FPÖ-Chef 2 - Für Menschenrechts-Einschränkung zur Terror-Bekämpfung



Wien (APA) - FPÖ-Chef Heinz-Christian Strache hält eine Änderungen der Menschenrechtskonvention für notwendig, um Terror effektiv bekämpfen zu können. Zu entsprechenden Äußerungen der britischen Premierministerin Theresa May sagte der Parteichef im APA-Interview: „Sie hat absolut recht.“ Strache unterstützt die Position der britischen Premierministerin in Sachen Terrorbekämpfung voll und ganz.

May hatte Mitte der Woche erklärt, die Behörden müssten etwa in der Lage sein, die Bewegungsfreiheit von Verdächtigen einzuschränken, wenn sie genug Hinweise auf eine Bedrohung hätten - die Hinweise aber nicht für eine strafrechtliche Verfolgung ausreichten. „Das ist ein Punkt, den wir schon seit Jahren offen andiskutiert haben“, sagte Strache dazu. „Man muss einfach erkennen, dass die Menschenrechtskonvention, die UN-Charta, die Flüchtlingsdefinitionen aus einer Zeit sind, wo es um das nachbarschaftliche Prinzip gegangen ist“, so der FP-Chef. „Da geht es in der Regel um Einzelfälle - und nicht um eine moderne Völkerwanderung, die aus sozialpolitischen, aus wirtschaftspolitischen, teilweise sogar aus terroristischen Erwägungen heraus vielleicht stattfindet. Da hat es eine völlige Neuordnung zu geben, da kann man mit den alten Mechanismen nicht weiterarbeiten.“

Dementsprechend erneuerte Strache seine Forderungen, IS-Rückkehrern die Staatsbürgerschaft zu entziehen und sie in Untersuchungshaft zu nehmen. Außerdem müssten für radikale Islamisten „eigene Gefängnisstrukturen“ geschaffen werden, um die Radikalisierung anderer Häftlinge hintanzuhalten.

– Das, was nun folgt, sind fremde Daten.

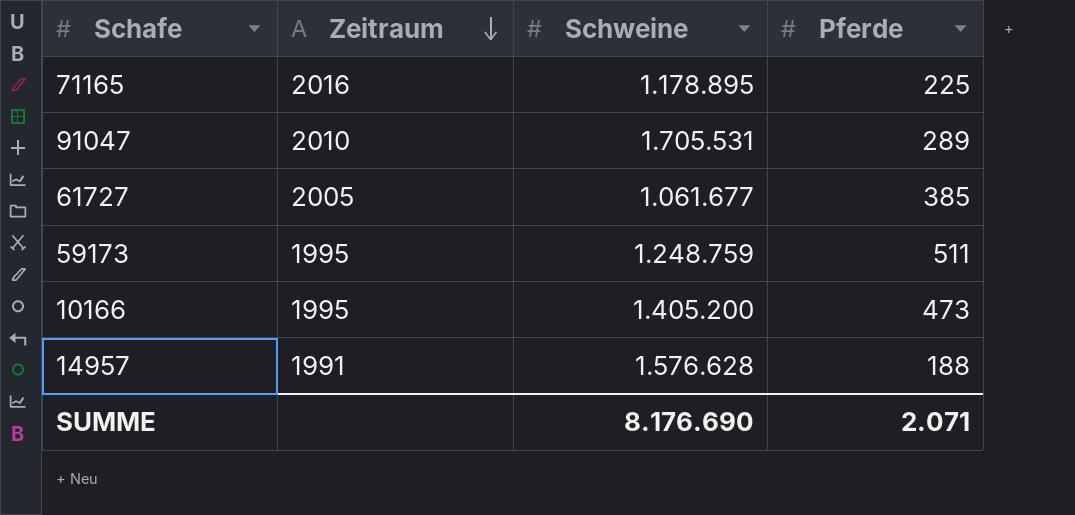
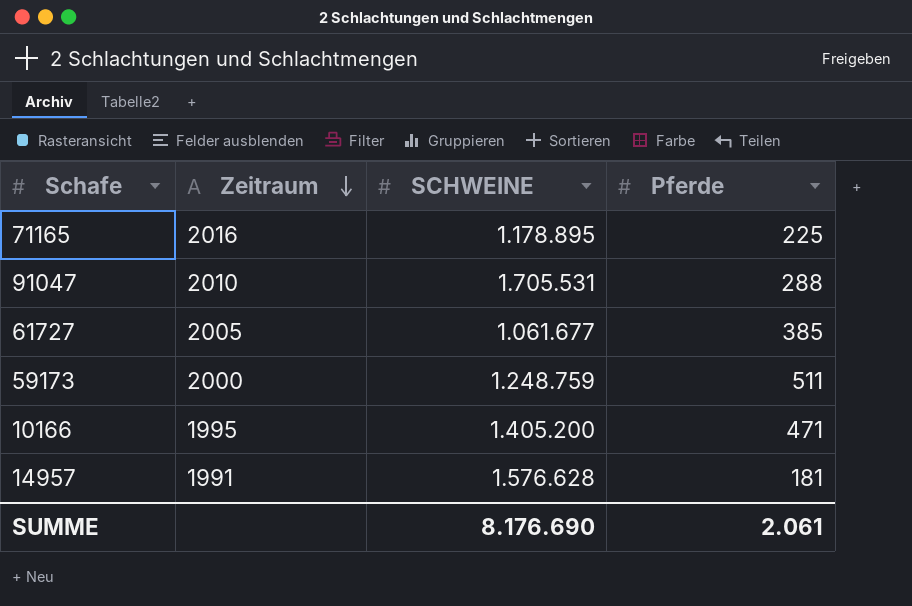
column name: Schweine -> SCHWEINE
91047 | Pferde: 289 -> 288
59173 | Zeitraum: 1995 -> 2000
10166 | Pferde: 473 -> 471
14957 | Pferde: 188 -> 181
SUMME | Pferde: 2.071 -> 2.061

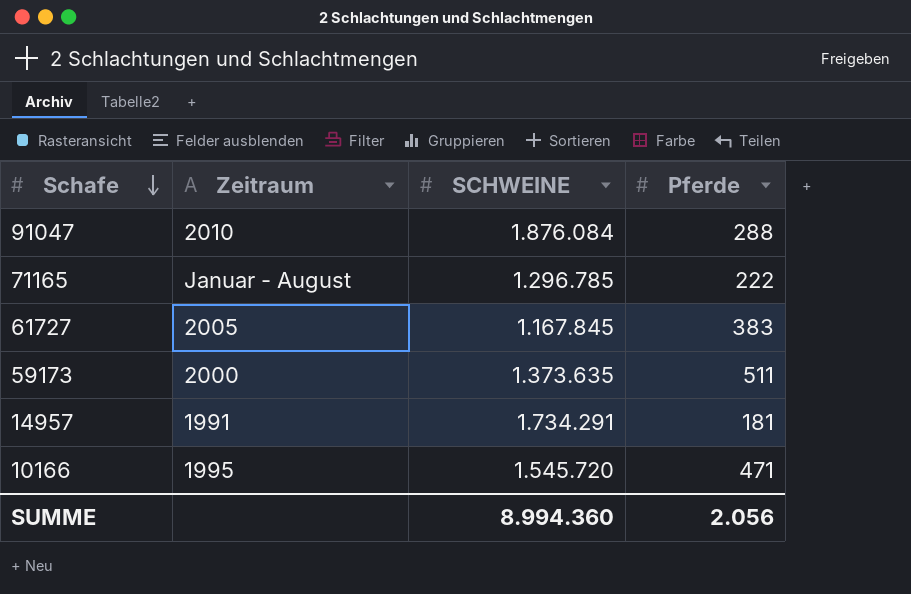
row order: Zeitraum descending -> Schafe descending
91047 | SCHWEINE: 1.705.531 -> 1.876.084
71165 | Zeitraum: 2016 -> Januar - August
71165 | SCHWEINE: 1.178.895 -> 1.296.785
71165 | Pferde: 225 -> 222
61727 | SCHWEINE: 1.061.677 -> 1.167.845
61727 | Pferde: 385 -> 383
59173 | SCHWEINE: 1.248.759 -> 1.373.635
14957 | SCHWEINE: 1.576.628 -> 1.734.291
10166 | SCHWEINE: 1.405.200 -> 1.545.720
SUMME | SCHWEINE: 8.176.690 -> 8.994.360
SUMME | Pferde: 2.061 -> 2.056

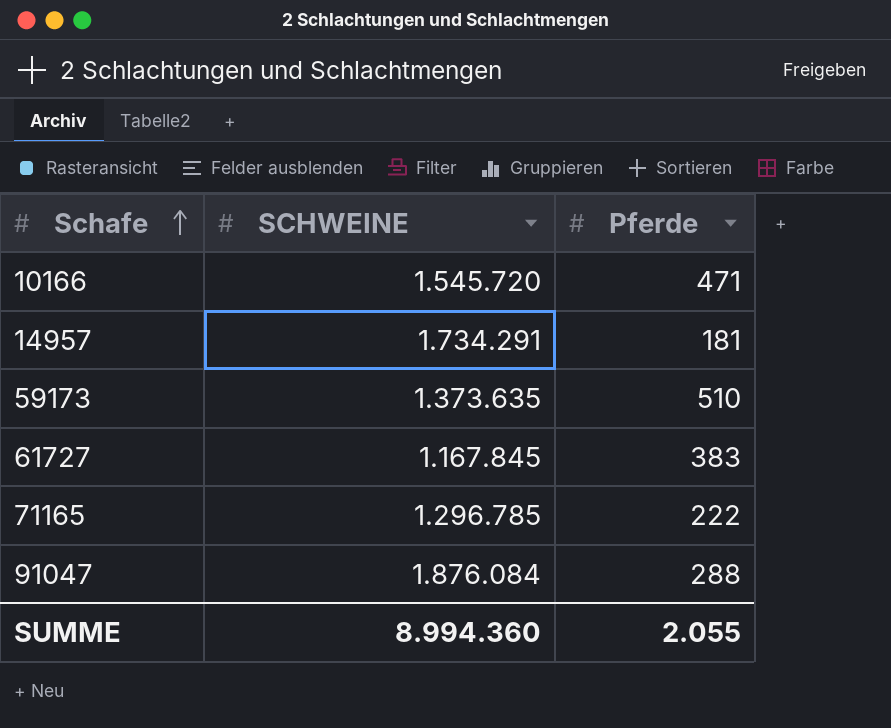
row order: Schafe descending -> Schafe ascending
column Zeitraum | position: 2 -> none
59173 | Pferde: 511 -> 510
SUMME | Pferde: 2.056 -> 2.055

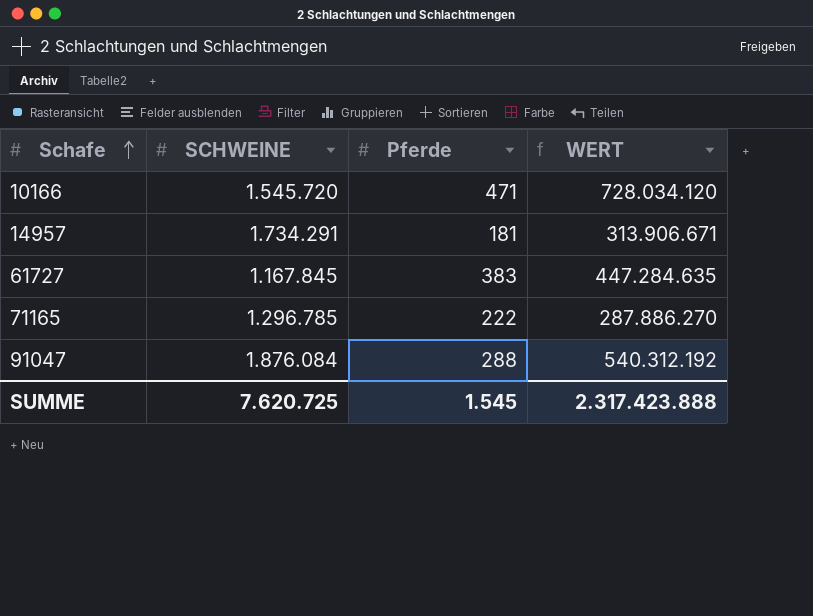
column WERT | formula: none -> [SCHWEINE] * [Pferde]
row 59173: 1.373.635 | 510 -> none
SUMME | SCHWEINE: 8.994.360 -> 7.620.725
SUMME | Pferde: 2.055 -> 1.545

Darüber hinaus plädierte Strache für schärfere Maßnahmen gegen Integrations-Verweigerer. Es sei eine „lange Forderung der freiheitlichen Partei, dass es überall dort, wo die Integration - die ist eine Bringschuld - nicht gelebt wird, Konsequenzen geben muss, bis hin zu Kürzungen bei der Familienbeihilfe“, sagte Strache. Kürzungen bei der Familienbeihilfe kann sich Strache auch bei erheblichen Fehlstunden in der Schule vorstellen, verwies der FPÖ-Chef auf ein ORF.at-Interview mit einer Lehrerin, die über massive Integrationsprobleme in Wiener Volksschulen geklagt hatte. Auch müsse man bei der Versorgung von Asylwerbern von Geld- auf Sachleistungen umstellen, wiederholte Strache das blaue Credo.

Angesichts der Blockadepolitik der Türkei gegen Österreichs Teilnahme an NATO-Partnerschaftsprogrammen sprach sich Strache für einen generellen Ausstieg Österreichs aus. Man könne durchaus darüber diskutieren, ob die Teilnahme an der NATO-Partnerschaft für den Frieden bis dato vernünftig gewesen ist, „aber man muss jetzt spätestens festhalten, jetzt ist es nicht mehr vernünftig“. Da Österreich „von allen Informationen und allen Zusammenarbeitsmodellen“ abgeschnitten wurde, müsse man nun sagen: „In Ordnung, wir steigen aus.“ Strache nimmt in der Causa auch die übrigen EU-Staaten in die Pflicht: Diese hätten Österreich im Stich gelassen. Österreich soll sich daher „voll und ganz“ auf seine „Neutralität und Vermittlerrolle in der Welt“ konzentrieren. Ganz grundsätzlich sei es seine Überzeugung, dass Österreich überhaupt keinem Militärbündnis angehören sollte - weder der NATO, noch einem allfälligen EU-Bündnis, betonte Strache.